Compatibility of versions

GregSilverman · October 1, 2018, 2:09am

Hi,
I started digging into PhraseMatcher and have a question.

We are bringing in annotations for our project (annotating EMS motor vehicle crash reports) from another program (brat) into Prodigy. As a test, I converted all our entity annotations from a single report into seed terms, as in these examples:

{"label": "EMSRunNumber", "text": "AC71231"}
{"label": "Age", "text": "52 Years"}
{"label": "Gender", "text": "Male"}
{"label": "InsuranceStatus", "text": "UNKNOWN"}
{"label": "Subject", "text": "PT"}
{"label": "DriverPassengerStatus", "text": "DRIVING"}
{"label": "VehicleSpeed", "text": "HWY SPEEDS"}
{"label": "Negation", "text": "NOT"}
{"label": "SeatbeltPresence", "text": "BELTED"}
{"label": "OtherSevere", "text": "UNKNOWN WHAT HAPPENED BUT PT WENT INTO A YARD ENDED UP ELEVATED ON DEBRIB"}
{"label": "Rollover", "text": "DRIVERSIDE TOWARDS GROUND ON ITS SIDE AGAINST A TREE"}
{"label": "SeverityIntrusion", "text": "MAJOR DAMAGE TO VEHICLE"}
{"label": "LocIntrusion", "text": "ESPECIALLY DRIVERS SIDE"}
{"label": "SeverityIntrusion", "text": "LARGE AMOUNT"}
{"label": "LocIntrusion", "text": "COMPARTMENT INTRUSION ON DRIVERS SIDE"}
{"label": "Negation", "text": "NO"}
{"label": "AirbagPresence", "text": "AIRBAG DEPLOYMENT"}
{"label": "ProvidersScene", "text": "EMS ON SCENE"}

As you can see, the text of these are multi-word tokens, so I followed this thread train-a-new-ner-entity-with-multi-word-tokens. As @ines suggested, I read these in using db-in and then using terms.to-patterns I wrote out the data to a jsonl file, which looks like:

{"label":null,"pattern":[{"lower":"AC71231"}]}
{"label":null,"pattern":[{"lower":"52 Years"}]}
{"label":null,"pattern":[{"lower":"Male"}]}
{"label":null,"pattern":[{"lower":"UNKNOWN"}]}
{"label":null,"pattern":[{"lower":"PT"}]}
{"label":null,"pattern":[{"lower":"DRIVING"}]}
{"label":null,"pattern":[{"lower":"HWY SPEEDS"}]}
{"label":null,"pattern":[{"lower":"NOT"}]}
{"label":null,"pattern":[{"lower":"BELTED"}]}
{"label":null,"pattern":[{"lower":"UNKNOWN WHAT HAPPENED BUT PT WENT INTO A YARD ENDED UP ELEVATED ON DEBRIB"}]}
{"label":null,"pattern":[{"lower":"DRIVERSIDE TOWARDS GROUND ON ITS SIDE AGAINST A TREE"}]}
{"label":null,"pattern":[{"lower":"MAJOR DAMAGE TO VEHICLE"}]}
{"label":null,"pattern":[{"lower":"ESPECIALLY DRIVERS SIDE"}]}
{"label":null,"pattern":[{"lower":"LARGE AMOUNT"}]}
{"label":null,"pattern":[{"lower":"COMPARTMENT INTRUSION ON DRIVERS SIDE"}]}
{"label":null,"pattern":[{"lower":"NO"}]}
{"label":null,"pattern":[{"lower":"AIRBAG DEPLOYMENT"}]}
{"label":null,"pattern":[{"lower":"EMS ON SCENE"}]}

I understand that these won't have labels, since I did not specify the --label switch when using terms.to-patterns.
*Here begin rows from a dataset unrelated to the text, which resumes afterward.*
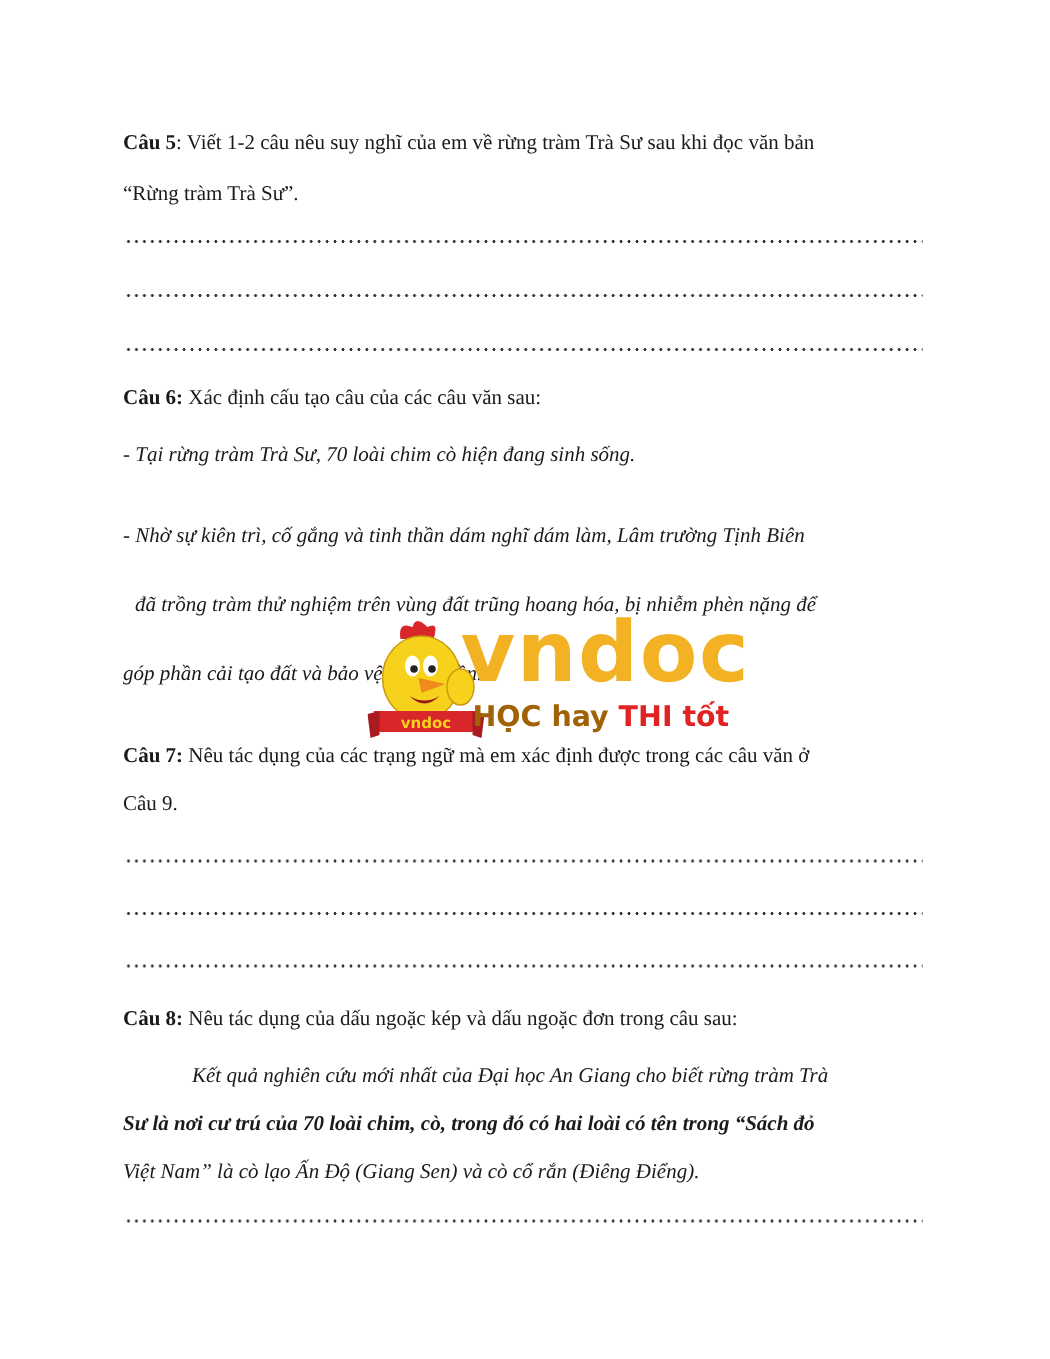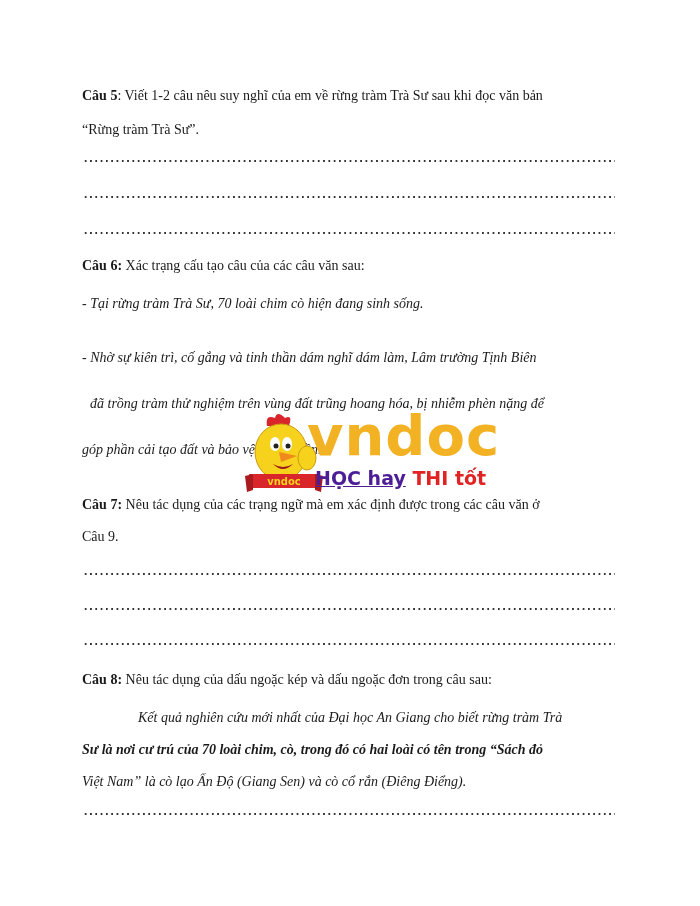"Xác trạng cấu tạo câu" span { text: trạng -> định }
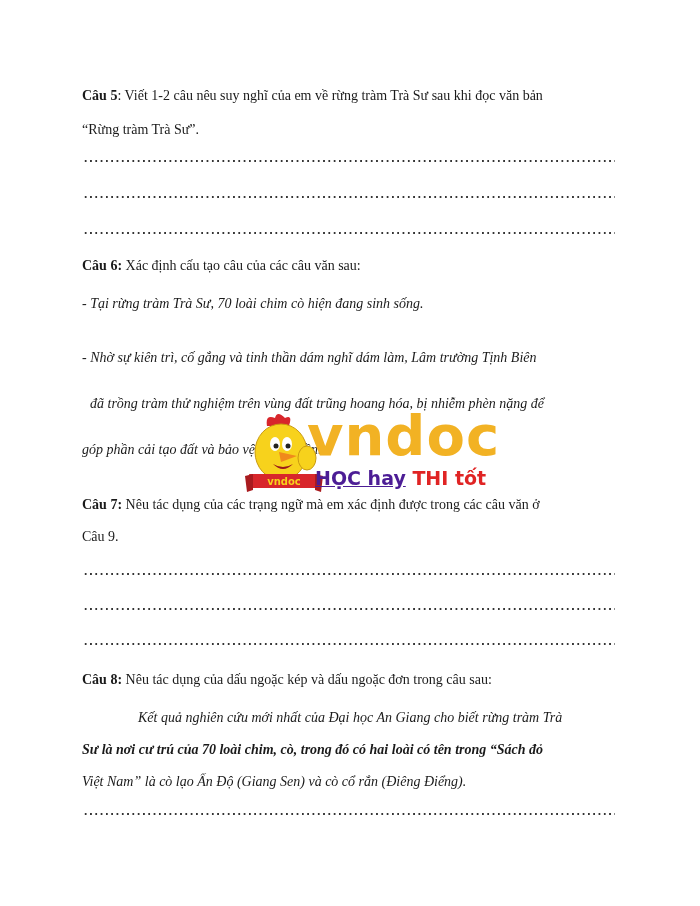"HỌC hay" .slogan .g { color: #4c1d95 -> #a16207; text-decoration: underline -> none }
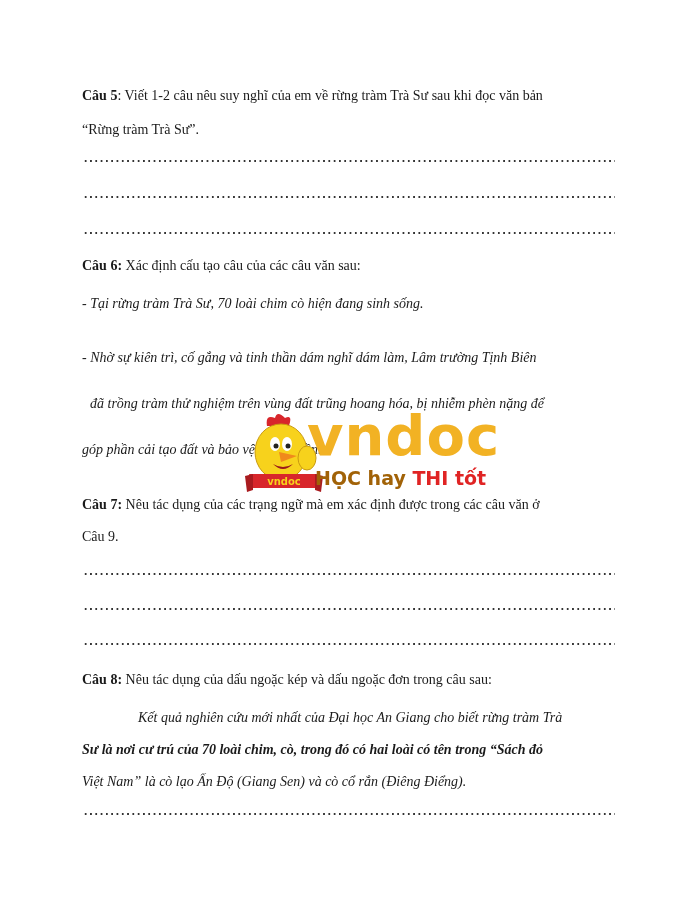"Kết quả nghiên cứu mới" div.line { left: 138px -> 128px }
I guess my question is, when I have multiple labels like this, is there a hack I can do to just pull the label from the database? The labels are there, as per the output from db-out:

{"label":"EMSRunNumber","text":"AC71231","_input_hash":728392859,"_task_hash":2944968,"answer":"accept"}
{"label":"Age","text":"52 Years","_input_hash":286403082,"_task_hash":-1910933207,"answer":"accept"}
{"label":"Gender","text":"Male","_input_hash":1541676315,"_task_hash":540860021,"answer":"accept"}
{"label":"InsuranceStatus","text":"UNKNOWN","_input_hash":1398767958,"_task_hash":-2052141552,"answer":"accept"}

So, this does not seem to be such an edge case wanting to have multiple labels extracted from the data using terms.to-patterns.

Is the above one of the use cases that EntityRuler will cover?

I have a slight time crunch to get this part of my experiment done by mid-October (specifically, extracting patterns from a hundred or so annotated reports and then refining them and testing these in Prdigy/spaCy. I'll then compare the results to that from several other NLP engines), so I am looking for the easiest route to get results.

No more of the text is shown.